| Work to complete |
Repeat the records exactly. Leave out the pictures.

Start of Records for this exercise

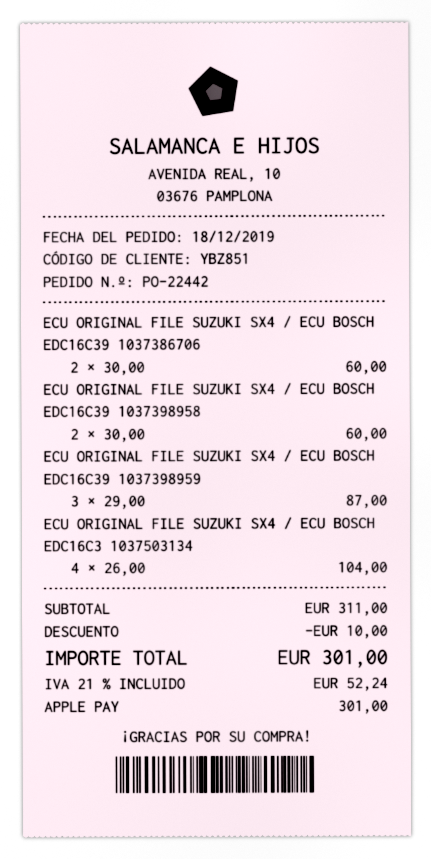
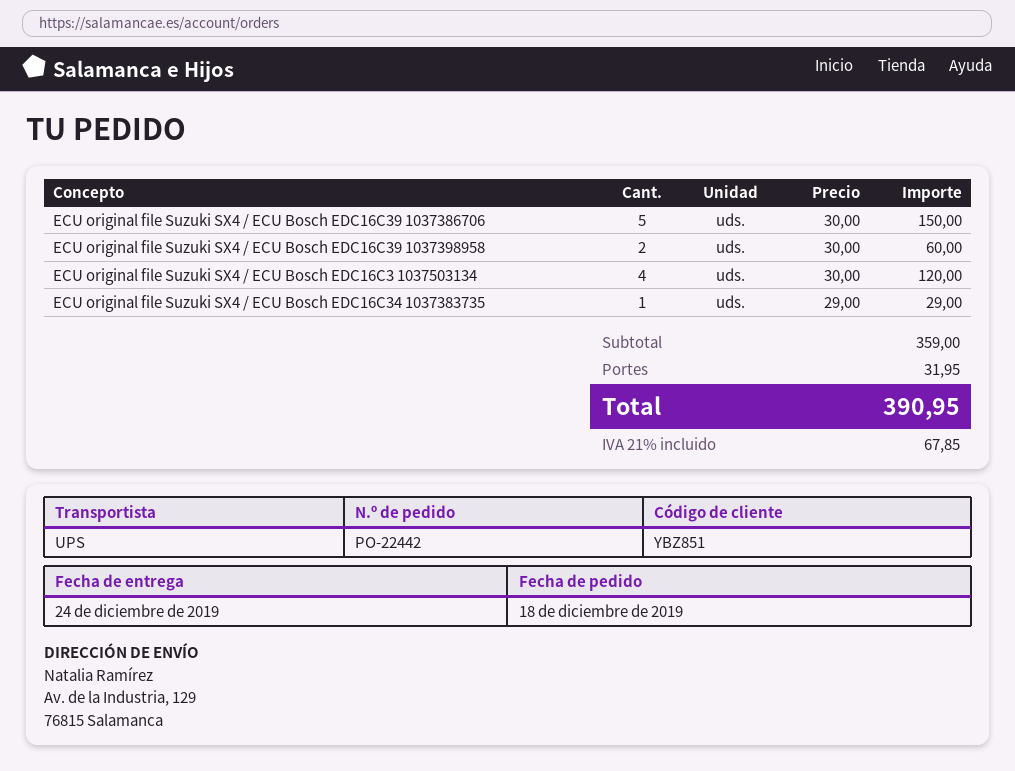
ECU ORIGINAL FILE SUZUKI SX4 / ECU BOSCH EDC16C39 1037386706: 2 x 30.00 = 60.00 -> 5 x 30.00 = 150.00
ECU ORIGINAL FILE SUZUKI SX4 / ECU BOSCH EDC16C39 1037398959: 3 x 29.00 = 87.00 -> none
ECU ORIGINAL FILE SUZUKI SX4 / ECU BOSCH EDC16C3 1037503134: 4 x 26.00 = 104.00 -> 4 x 30.00 = 120.00
ECU original file Suzuki SX4 / ECU Bosch EDC16C34 1037383735: none -> 1 x 29.00 = 29.00
subtotal: 311.00 -> 359.00
discount: 10.00 -> none
shipping: none -> 31.95
tax: 21% = 52.24 -> 21% = 67.85
total: 301.00 -> 390.95

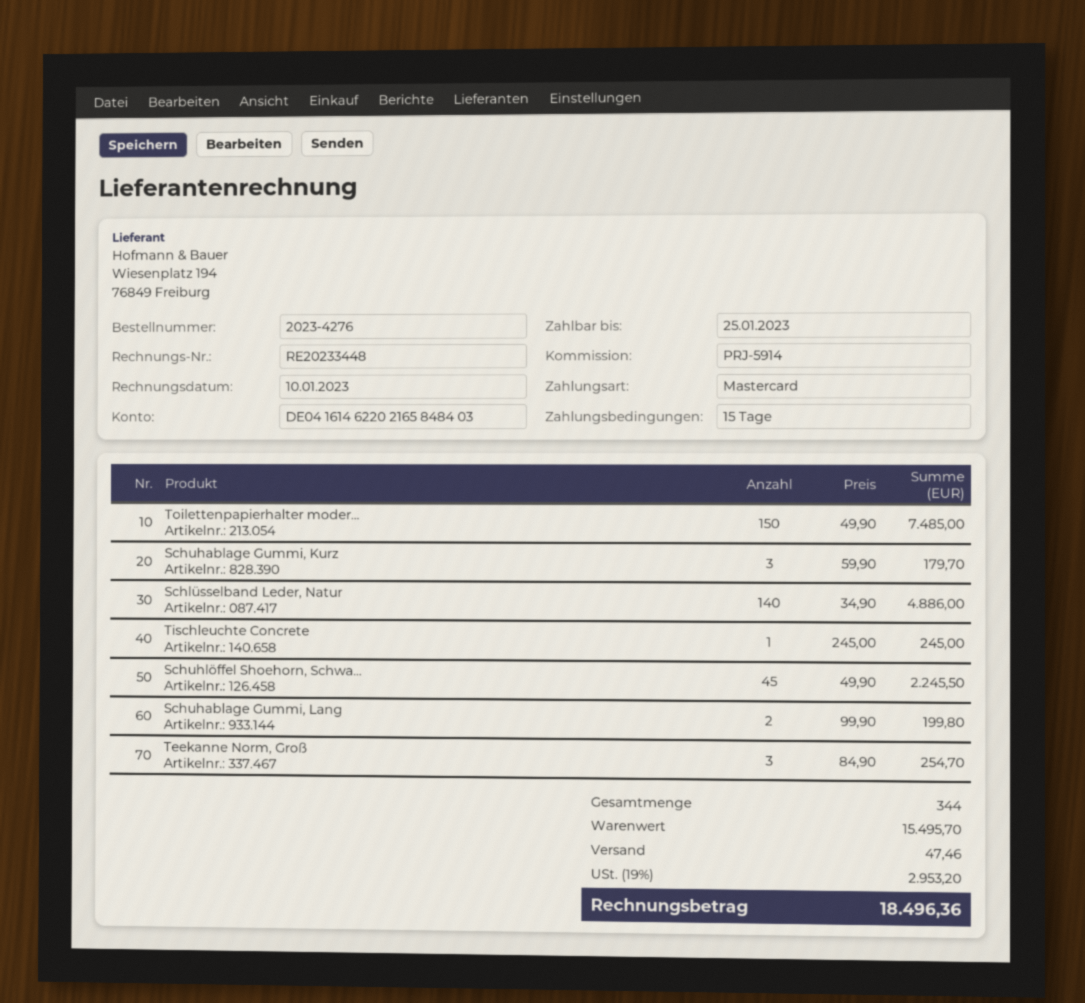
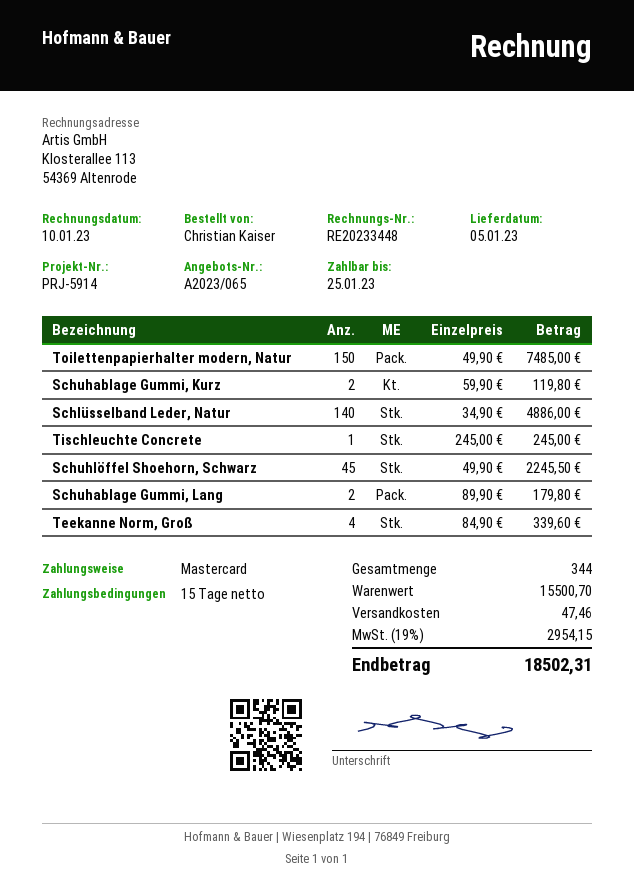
Schuhablage Gummi, Kurz: 3 x 59.90 = 179.70 -> 2 x 59.90 = 119.80
Schuhablage Gummi, Lang: 2 x 99.90 = 199.80 -> 2 x 89.90 = 179.80
Teekanne Norm, Groß: 3 x 84.90 = 254.70 -> 4 x 84.90 = 339.60
subtotal: 15495.70 -> 15500.70
tax: 19% = 2953.20 -> 19% = 2954.15
total: 18496.36 -> 18502.31

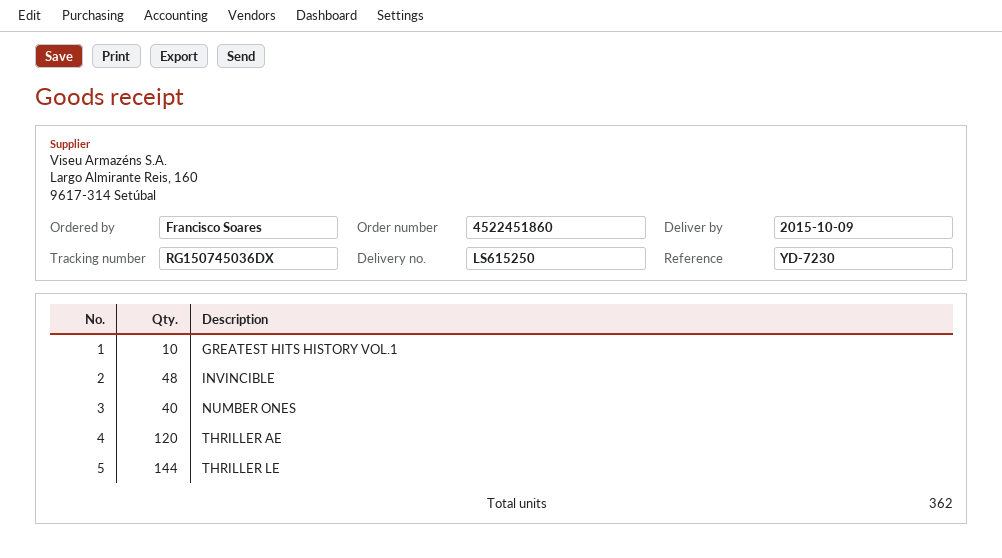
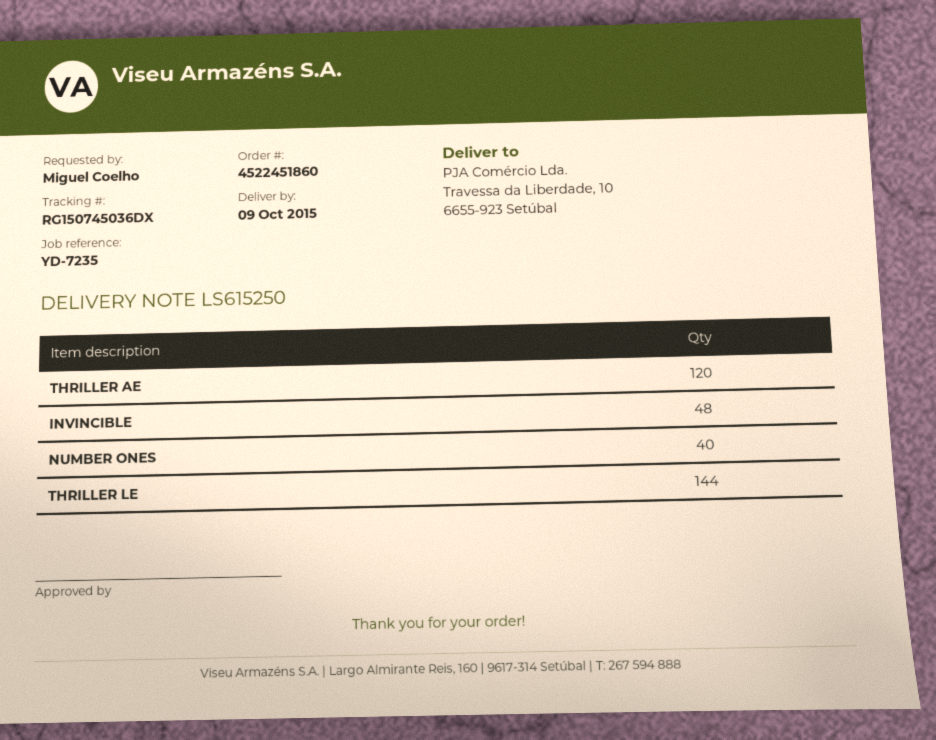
reference: YD-7230 -> YD-7235
ordered by: Francisco Soares -> Miguel Coelho
GREATEST HITS HISTORY VOL.1: 10 -> none

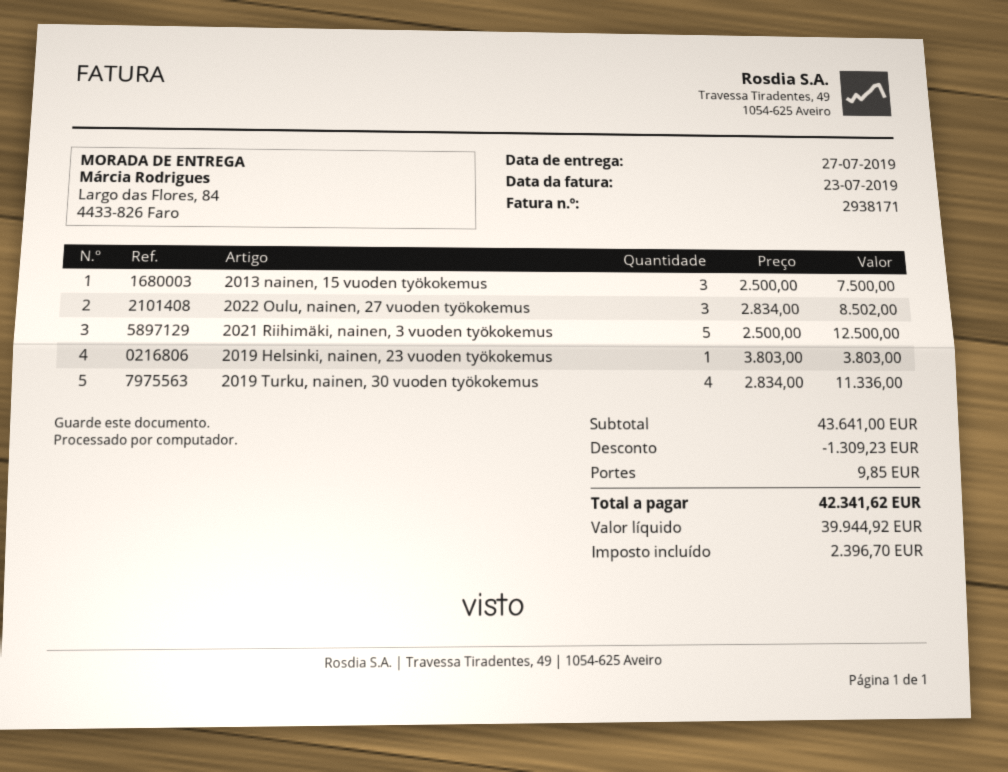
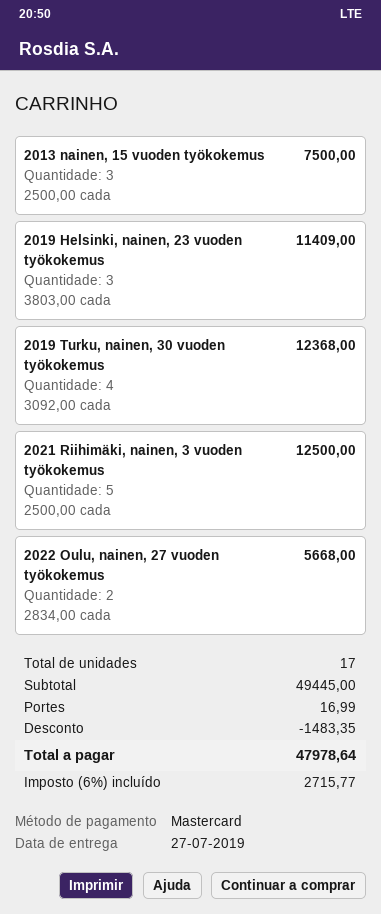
2022 Oulu, nainen, 27 vuoden työkokemus: 3 x 2834.00 = 8502.00 -> 2 x 2834.00 = 5668.00
2019 Helsinki, nainen, 23 vuoden työkokemus: 1 x 3803.00 = 3803.00 -> 3 x 3803.00 = 11409.00
2019 Turku, nainen, 30 vuoden työkokemus: 4 x 2834.00 = 11336.00 -> 4 x 3092.00 = 12368.00
subtotal: 43641.00 -> 49445.00
discount: 1309.23 -> 1483.35
shipping: 9.85 -> 16.99
tax: 2396.70 -> 2715.77
total: 42341.62 -> 47978.64

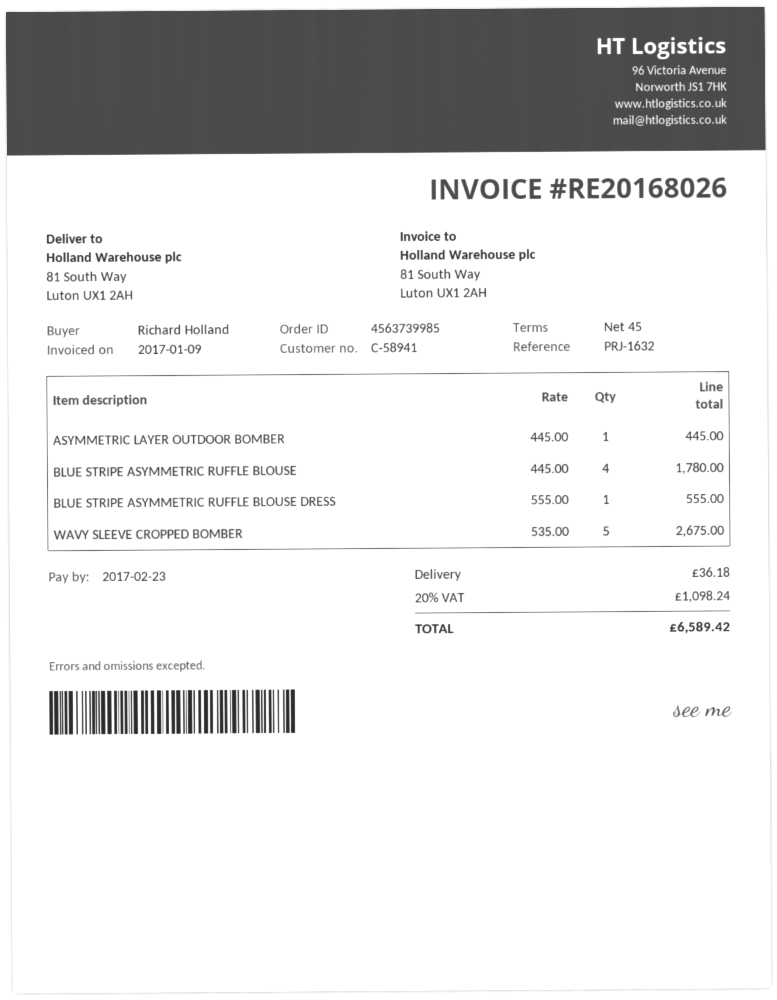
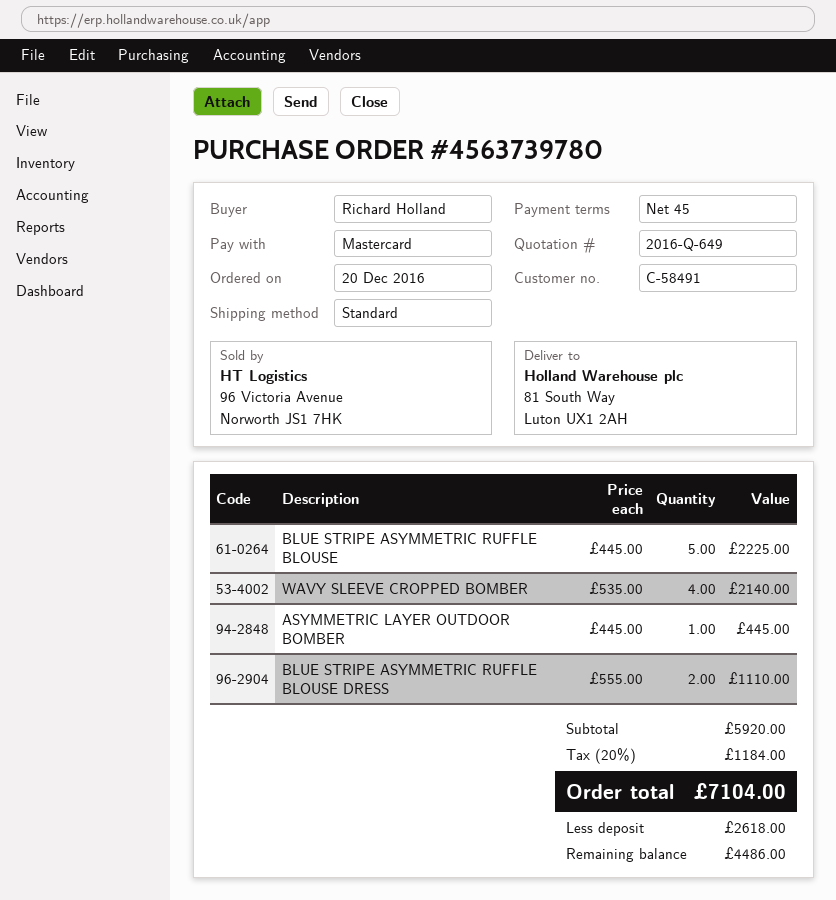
order number: 4563739985 -> 4563739780
customer number: C-58941 -> C-58491
BLUE STRIPE ASYMMETRIC RUFFLE BLOUSE: 4 x 445.00 = 1780.00 -> 5 x 445.00 = 2225.00
BLUE STRIPE ASYMMETRIC RUFFLE BLOUSE DRESS: 1 x 555.00 = 555.00 -> 2 x 555.00 = 1110.00
WAVY SLEEVE CROPPED BOMBER: 5 x 535.00 = 2675.00 -> 4 x 535.00 = 2140.00
shipping: 36.18 -> none
tax: 20% = 1098.24 -> 20% = 1184.00
total: 6589.42 -> 7104.00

End of Records for this exercise

| Solved exercise |
ECU ORIGINAL FILE SUZUKI SX4 / ECU BOSCH EDC16C39 1037386706: 2 x 30.00 = 60.00 -> 5 x 30.00 = 150.00
ECU ORIGINAL FILE SUZUKI SX4 / ECU BOSCH EDC16C39 1037398959: 3 x 29.00 = 87.00 -> none
ECU ORIGINAL FILE SUZUKI SX4 / ECU BOSCH EDC16C3 1037503134: 4 x 26.00 = 104.00 -> 4 x 30.00 = 120.00
ECU original file Suzuki SX4 / ECU Bosch EDC16C34 1037383735: none -> 1 x 29.00 = 29.00
subtotal: 311.00 -> 359.00
discount: 10.00 -> none
shipping: none -> 31.95
tax: 21% = 52.24 -> 21% = 67.85
total: 301.00 -> 390.95

Schuhablage Gummi, Kurz: 3 x 59.90 = 179.70 -> 2 x 59.90 = 119.80
Schuhablage Gummi, Lang: 2 x 99.90 = 199.80 -> 2 x 89.90 = 179.80
Teekanne Norm, Groß: 3 x 84.90 = 254.70 -> 4 x 84.90 = 339.60
subtotal: 15495.70 -> 15500.70
tax: 19% = 2953.20 -> 19% = 2954.15
total: 18496.36 -> 18502.31

reference: YD-7230 -> YD-7235
ordered by: Francisco Soares -> Miguel Coelho
GREATEST HITS HISTORY VOL.1: 10 -> none

2022 Oulu, nainen, 27 vuoden työkokemus: 3 x 2834.00 = 8502.00 -> 2 x 2834.00 = 5668.00
2019 Helsinki, nainen, 23 vuoden työkokemus: 1 x 3803.00 = 3803.00 -> 3 x 3803.00 = 11409.00
2019 Turku, nainen, 30 vuoden työkokemus: 4 x 2834.00 = 11336.00 -> 4 x 3092.00 = 12368.00
subtotal: 43641.00 -> 49445.00
discount: 1309.23 -> 1483.35
shipping: 9.85 -> 16.99
tax: 2396.70 -> 2715.77
total: 42341.62 -> 47978.64

order number: 4563739985 -> 4563739780
customer number: C-58941 -> C-58491
BLUE STRIPE ASYMMETRIC RUFFLE BLOUSE: 4 x 445.00 = 1780.00 -> 5 x 445.00 = 2225.00
BLUE STRIPE ASYMMETRIC RUFFLE BLOUSE DRESS: 1 x 555.00 = 555.00 -> 2 x 555.00 = 1110.00
WAVY SLEEVE CROPPED BOMBER: 5 x 535.00 = 2675.00 -> 4 x 535.00 = 2140.00
shipping: 36.18 -> none
tax: 20% = 1098.24 -> 20% = 1184.00
total: 6589.42 -> 7104.00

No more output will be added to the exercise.